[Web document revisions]
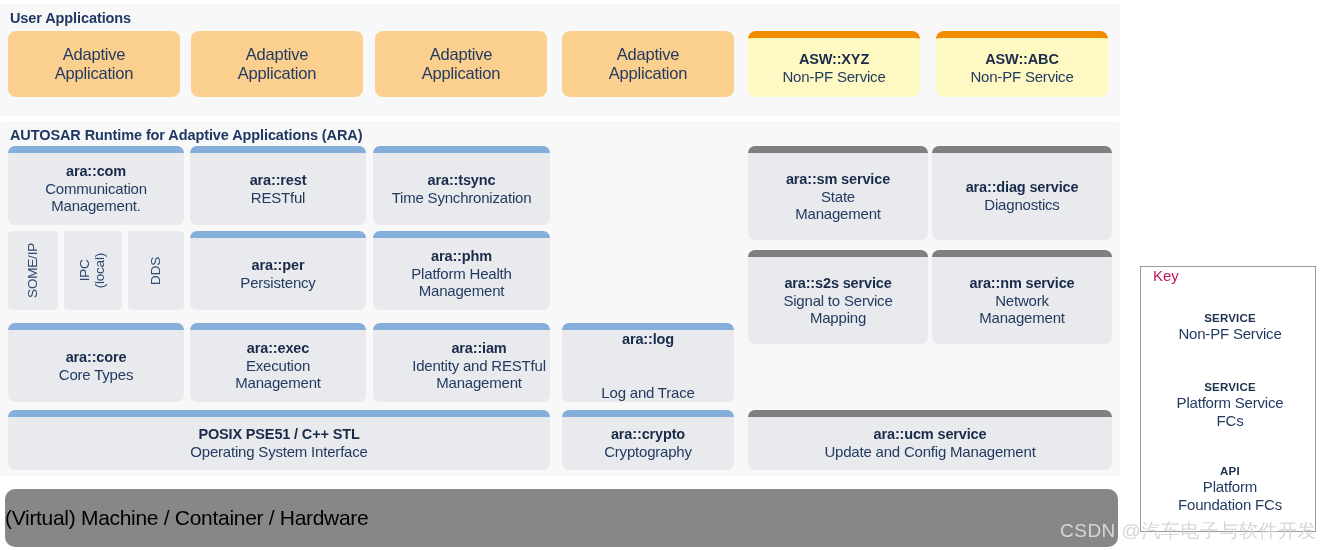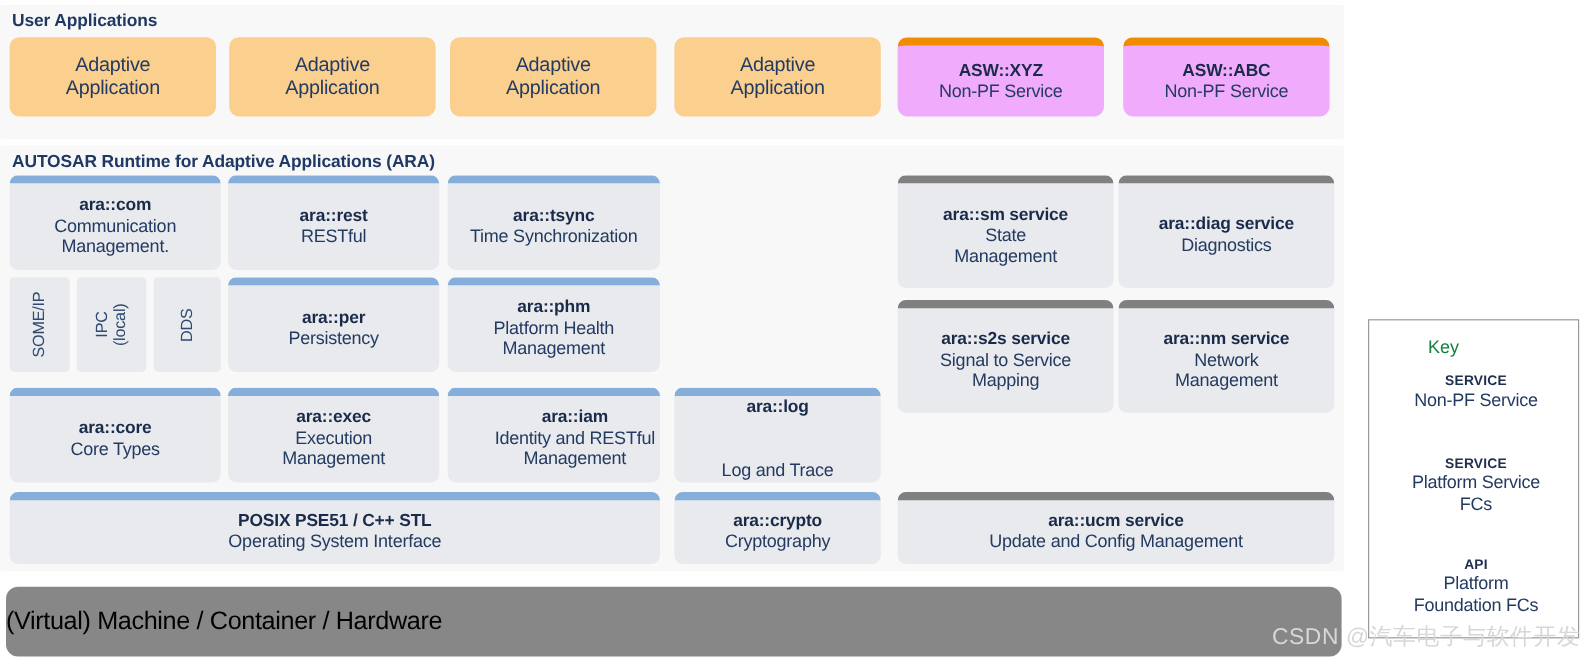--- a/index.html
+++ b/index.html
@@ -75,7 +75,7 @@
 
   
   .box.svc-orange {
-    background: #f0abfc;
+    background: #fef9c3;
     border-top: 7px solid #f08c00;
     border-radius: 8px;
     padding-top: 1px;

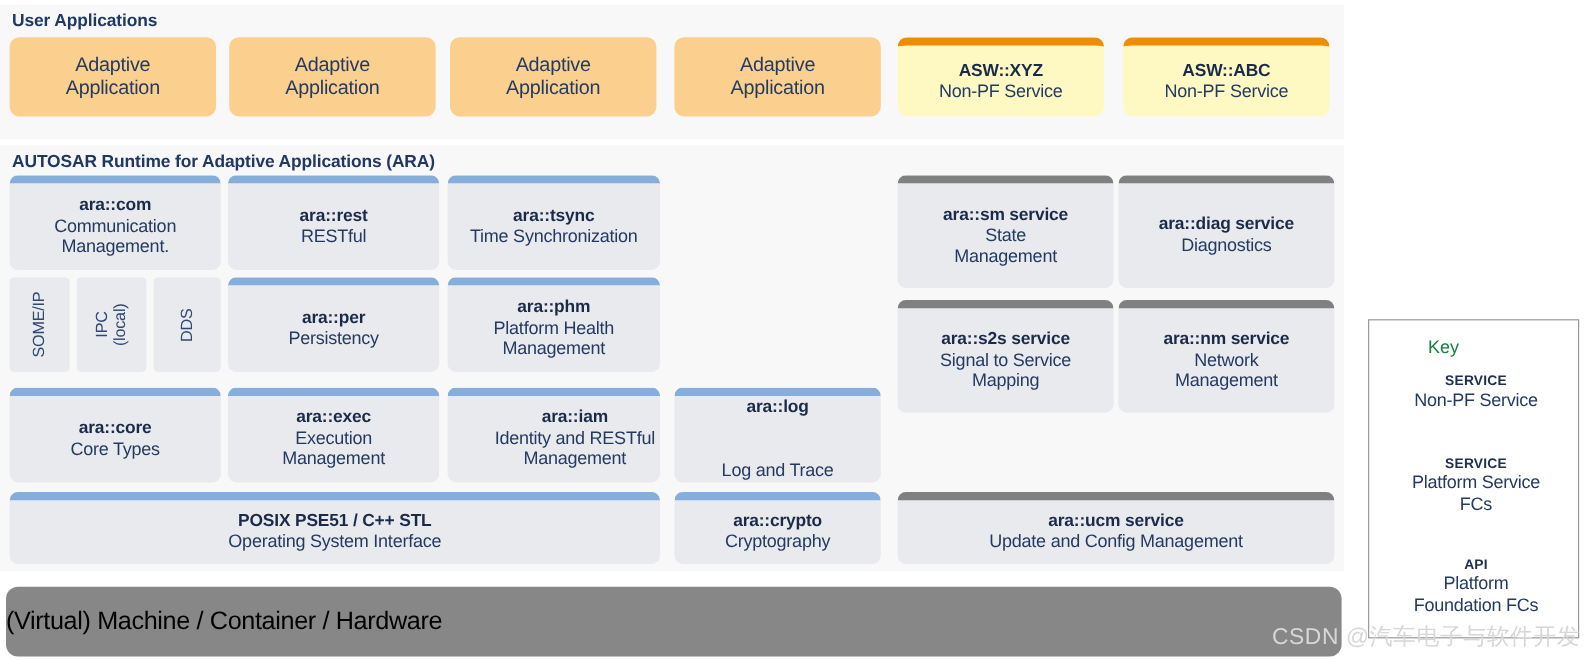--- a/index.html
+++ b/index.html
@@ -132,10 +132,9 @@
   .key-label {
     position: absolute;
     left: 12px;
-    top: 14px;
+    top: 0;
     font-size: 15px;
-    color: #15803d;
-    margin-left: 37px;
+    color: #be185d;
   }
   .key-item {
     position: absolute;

Exercise goal:
Please ensure that the data above is repeated exactly, with no pictures in the copy.

Solution for this exercise:
--- a/index.html
+++ b/index.html
@@ -75,7 +75,7 @@
 
   
   .box.svc-orange {
-    background: #f0abfc;
+    background: #fef9c3;
     border-top: 7px solid #f08c00;
     border-radius: 8px;
     padding-top: 1px;

--- a/index.html
+++ b/index.html
@@ -132,10 +132,9 @@
   .key-label {
     position: absolute;
     left: 12px;
-    top: 14px;
+    top: 0;
     font-size: 15px;
-    color: #15803d;
-    margin-left: 37px;
+    color: #be185d;
   }
   .key-item {
     position: absolute;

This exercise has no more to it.